Andrew Valentine, Toronto

In July 2012, CRA released an updated summary of its procedures when dealing with an application for charitable registration.  This guidance is a helpful tool both as an overview of the process, and as reminder of some of the tips and traps to bear in mind when applying for charitable registration.

In order to be registered as a charity under the Income Tax Act, an organization must submit to CRA Charities Directorate a completed T2050 Application for Charitable Registration.  This requires that the applicant organization submit a detailed description of its proposed charitable activities and budget, along with certain other required information about the organization and supporting documents.

CRA notes that the first step in its review of an application is to confirm that the application is complete and that all required information and documentation is included.  If the application is complete, CRA will send the organization a standard acknowledgement letter confirming that the application has been received and providing an estimate of when the application will be assigned to an examiner (typically 2-5 months). If the application is incomplete, it will be rejected and returned to the applicant, forcing the applicant to re-apply and lose its place in line.

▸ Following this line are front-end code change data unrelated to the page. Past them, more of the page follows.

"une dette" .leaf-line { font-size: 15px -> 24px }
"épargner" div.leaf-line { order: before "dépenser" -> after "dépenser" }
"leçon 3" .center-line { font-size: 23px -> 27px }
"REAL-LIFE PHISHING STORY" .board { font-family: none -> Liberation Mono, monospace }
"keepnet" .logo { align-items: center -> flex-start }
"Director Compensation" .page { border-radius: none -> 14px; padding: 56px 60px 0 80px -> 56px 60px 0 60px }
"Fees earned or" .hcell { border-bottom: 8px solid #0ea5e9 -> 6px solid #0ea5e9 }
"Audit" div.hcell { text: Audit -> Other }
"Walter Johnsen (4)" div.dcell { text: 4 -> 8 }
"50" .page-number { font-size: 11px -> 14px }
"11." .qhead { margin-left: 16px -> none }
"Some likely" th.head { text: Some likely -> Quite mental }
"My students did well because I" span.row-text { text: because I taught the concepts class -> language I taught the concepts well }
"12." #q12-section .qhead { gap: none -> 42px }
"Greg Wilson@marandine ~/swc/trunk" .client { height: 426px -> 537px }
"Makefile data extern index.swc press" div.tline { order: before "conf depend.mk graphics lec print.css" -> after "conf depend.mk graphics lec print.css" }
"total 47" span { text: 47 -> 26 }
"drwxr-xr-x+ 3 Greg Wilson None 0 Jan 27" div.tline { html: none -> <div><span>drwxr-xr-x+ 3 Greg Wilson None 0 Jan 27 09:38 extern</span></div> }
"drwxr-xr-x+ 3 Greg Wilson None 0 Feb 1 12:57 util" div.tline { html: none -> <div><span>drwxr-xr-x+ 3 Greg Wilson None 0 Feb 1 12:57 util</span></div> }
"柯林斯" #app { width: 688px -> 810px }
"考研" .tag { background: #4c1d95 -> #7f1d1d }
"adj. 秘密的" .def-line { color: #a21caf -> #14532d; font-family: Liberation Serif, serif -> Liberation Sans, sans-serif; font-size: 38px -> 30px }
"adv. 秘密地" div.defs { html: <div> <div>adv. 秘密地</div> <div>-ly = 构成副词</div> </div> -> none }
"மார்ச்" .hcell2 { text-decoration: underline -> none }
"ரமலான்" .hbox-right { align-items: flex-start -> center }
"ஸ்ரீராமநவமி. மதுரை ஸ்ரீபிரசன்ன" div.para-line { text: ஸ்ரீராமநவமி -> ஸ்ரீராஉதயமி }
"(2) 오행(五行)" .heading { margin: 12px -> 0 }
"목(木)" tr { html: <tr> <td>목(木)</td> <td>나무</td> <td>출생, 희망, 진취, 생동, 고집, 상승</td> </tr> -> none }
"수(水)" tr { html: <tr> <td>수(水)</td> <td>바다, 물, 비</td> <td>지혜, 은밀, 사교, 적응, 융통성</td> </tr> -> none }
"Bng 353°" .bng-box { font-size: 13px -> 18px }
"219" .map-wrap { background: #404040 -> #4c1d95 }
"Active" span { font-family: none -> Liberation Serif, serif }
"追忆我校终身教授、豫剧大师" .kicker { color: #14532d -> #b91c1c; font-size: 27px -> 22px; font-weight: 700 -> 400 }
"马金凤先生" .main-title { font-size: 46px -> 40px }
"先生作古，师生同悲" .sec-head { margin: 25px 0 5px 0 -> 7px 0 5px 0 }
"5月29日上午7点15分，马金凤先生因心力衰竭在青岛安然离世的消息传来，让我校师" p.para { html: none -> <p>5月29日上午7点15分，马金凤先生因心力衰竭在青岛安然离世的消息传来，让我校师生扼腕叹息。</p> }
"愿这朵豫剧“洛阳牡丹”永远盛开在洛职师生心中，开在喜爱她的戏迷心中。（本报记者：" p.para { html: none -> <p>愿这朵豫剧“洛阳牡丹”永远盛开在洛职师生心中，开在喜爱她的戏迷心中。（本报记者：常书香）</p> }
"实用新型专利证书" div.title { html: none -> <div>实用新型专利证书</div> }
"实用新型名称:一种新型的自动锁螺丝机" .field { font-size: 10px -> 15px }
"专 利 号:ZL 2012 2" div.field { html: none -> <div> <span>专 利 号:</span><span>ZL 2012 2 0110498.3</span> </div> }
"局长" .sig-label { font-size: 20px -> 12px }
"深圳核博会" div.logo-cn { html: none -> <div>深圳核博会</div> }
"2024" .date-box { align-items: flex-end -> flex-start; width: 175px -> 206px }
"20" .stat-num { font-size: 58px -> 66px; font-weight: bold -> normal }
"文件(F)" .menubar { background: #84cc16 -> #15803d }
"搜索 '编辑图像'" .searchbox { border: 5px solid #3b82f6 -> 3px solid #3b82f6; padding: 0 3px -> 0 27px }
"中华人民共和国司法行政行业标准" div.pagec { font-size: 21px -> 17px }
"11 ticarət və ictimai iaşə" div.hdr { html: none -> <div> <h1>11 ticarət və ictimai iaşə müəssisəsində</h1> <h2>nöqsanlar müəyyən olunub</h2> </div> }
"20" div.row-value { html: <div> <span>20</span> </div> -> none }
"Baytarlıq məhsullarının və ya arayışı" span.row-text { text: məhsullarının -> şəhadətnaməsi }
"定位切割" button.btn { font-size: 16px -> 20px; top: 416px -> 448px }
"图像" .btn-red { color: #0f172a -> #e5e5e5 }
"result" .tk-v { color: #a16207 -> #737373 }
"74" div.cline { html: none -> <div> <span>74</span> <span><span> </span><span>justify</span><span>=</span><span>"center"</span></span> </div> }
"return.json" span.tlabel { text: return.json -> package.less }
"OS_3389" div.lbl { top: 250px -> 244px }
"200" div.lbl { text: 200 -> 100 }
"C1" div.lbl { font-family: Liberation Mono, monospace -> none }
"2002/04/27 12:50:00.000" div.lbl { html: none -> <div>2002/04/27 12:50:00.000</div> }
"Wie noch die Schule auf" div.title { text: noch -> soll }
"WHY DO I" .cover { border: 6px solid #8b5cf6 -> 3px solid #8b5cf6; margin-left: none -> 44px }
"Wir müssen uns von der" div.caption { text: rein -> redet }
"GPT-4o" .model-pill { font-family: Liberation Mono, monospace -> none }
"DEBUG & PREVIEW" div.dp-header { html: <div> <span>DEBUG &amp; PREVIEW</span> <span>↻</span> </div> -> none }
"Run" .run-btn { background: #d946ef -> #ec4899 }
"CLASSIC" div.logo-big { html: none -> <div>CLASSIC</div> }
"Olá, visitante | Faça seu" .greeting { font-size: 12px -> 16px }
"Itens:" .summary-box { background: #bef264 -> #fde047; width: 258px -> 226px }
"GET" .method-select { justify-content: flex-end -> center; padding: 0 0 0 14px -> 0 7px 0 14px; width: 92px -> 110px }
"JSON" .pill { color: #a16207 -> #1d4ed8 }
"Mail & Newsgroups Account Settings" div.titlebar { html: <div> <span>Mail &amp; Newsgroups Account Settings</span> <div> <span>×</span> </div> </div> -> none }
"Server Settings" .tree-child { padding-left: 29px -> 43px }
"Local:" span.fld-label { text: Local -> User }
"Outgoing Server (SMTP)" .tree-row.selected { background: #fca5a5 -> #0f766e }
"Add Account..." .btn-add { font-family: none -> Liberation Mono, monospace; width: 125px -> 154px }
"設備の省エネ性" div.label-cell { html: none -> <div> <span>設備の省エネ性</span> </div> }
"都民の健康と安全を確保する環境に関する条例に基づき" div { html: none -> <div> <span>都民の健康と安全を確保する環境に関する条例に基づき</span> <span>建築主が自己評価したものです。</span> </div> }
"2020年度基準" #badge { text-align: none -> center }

This underscores the importance of ensuring that an application is complete before submitting it to CRA.  This means ensuring that all questions on the T2050 Application have been answered.  Failure to answer even one question can result in an application being rejected as incomplete.  It also means that an organization must ensure that it provides the required supporting documentation, which includes the constitution of the organization (e.g. Articles of Incorporation, Trust Indenture, etc.), its general bylaws and financial statements if the organization has been operating for more than one year.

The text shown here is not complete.